(Change detection data)
◇ ◇ ◇ ◇ ◇ ◇ ◇
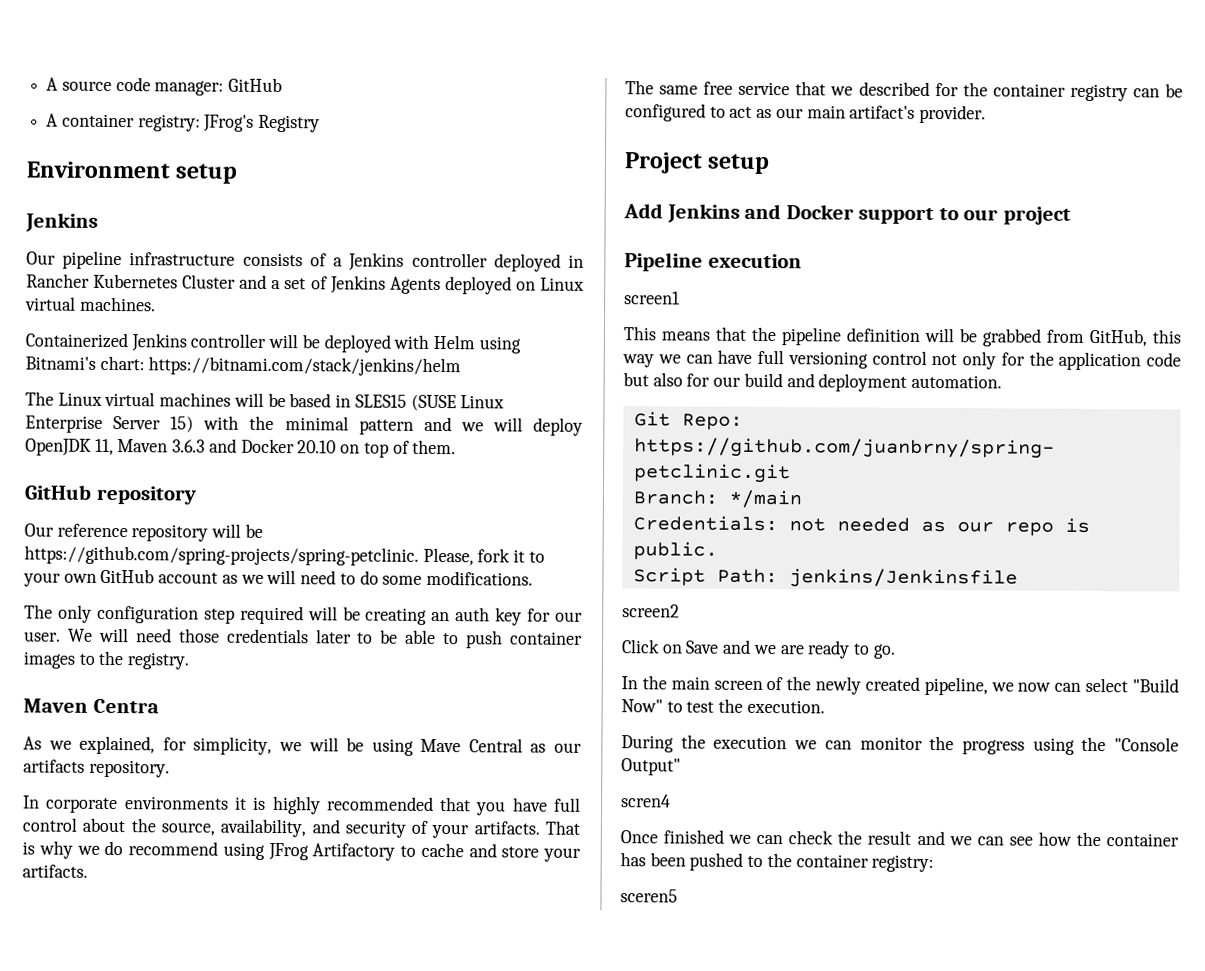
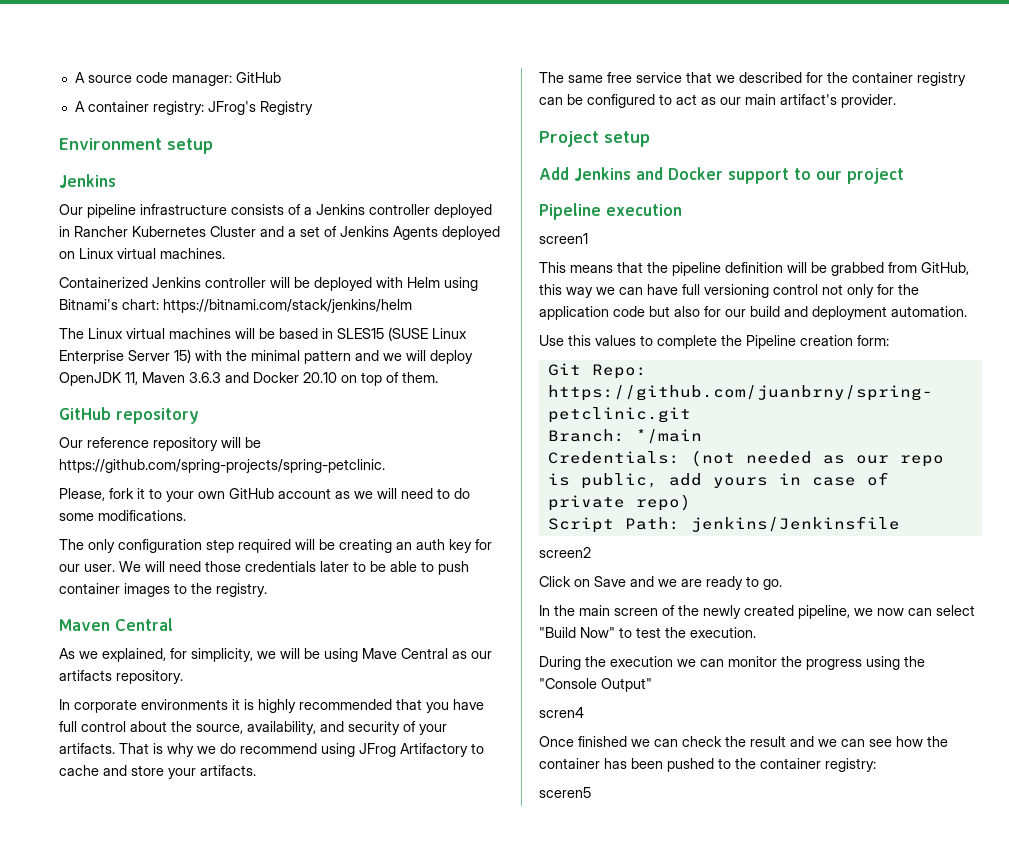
(419, 555) none -> (385, 466) //
[92,698,159,714] Centra -> [115,618,173,631] Central
(1003, 381) none -> [539,335,889,349] // Use this values to complete the Pipeline creation form:
[788,518,826,532] not -> [690,450,735,467] (not
[632,541,718,560] public. -> [580,472,889,489] [547,494,691,511] public, add yours in case of private repo)

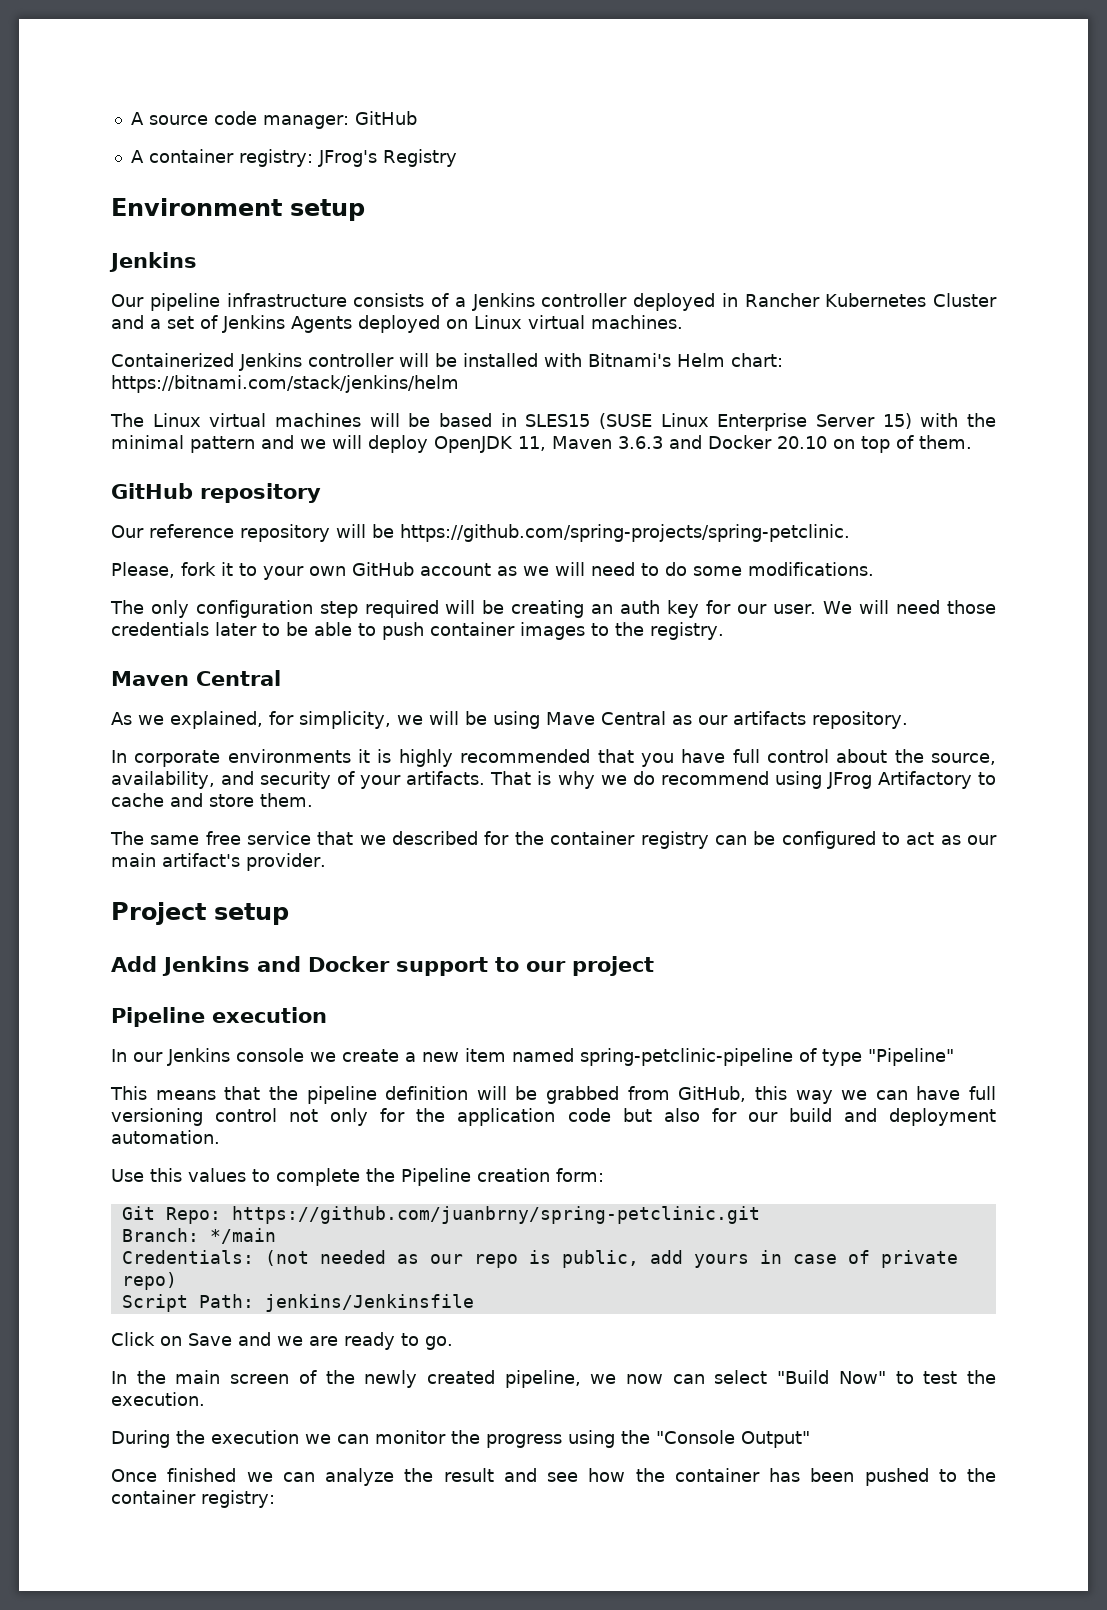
[314,277,478,291] [59,299,118,310] deployed with Helm using Bitnami's -> [463,353,725,367] installed with Bitnami's Helm
[168,765,256,779] your artifacts. -> [260,793,313,807] them.
[539,233,588,244] screen1 -> [111,1048,954,1066] In our Jenkins console we create a new item named spring-petclinic-pipeline of type "Pipeline"
[539,547,591,558] // screen2 -> (474, 1303) none
[539,707,584,718] // scren4 -> (810, 1439) none
[682,736,722,747] check -> [325,1468,394,1486] analyze
[818,739,865,747] we can -> (537, 1475) none
[539,787,591,798] // sceren5 -> (275, 1499) none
◇ ◇ ◇ ◇ ◇ ◇ ◇
**What the task asks**
Please retype, exactly as written, every line from the line containing "[818,739,865,747] we can -> (537, 1475) none" through the last line of the records above, including both of those lines, and nothing else.

**Solution to this task**
[818,739,865,747] we can -> (537, 1475) none
[539,787,591,798] // sceren5 -> (275, 1499) none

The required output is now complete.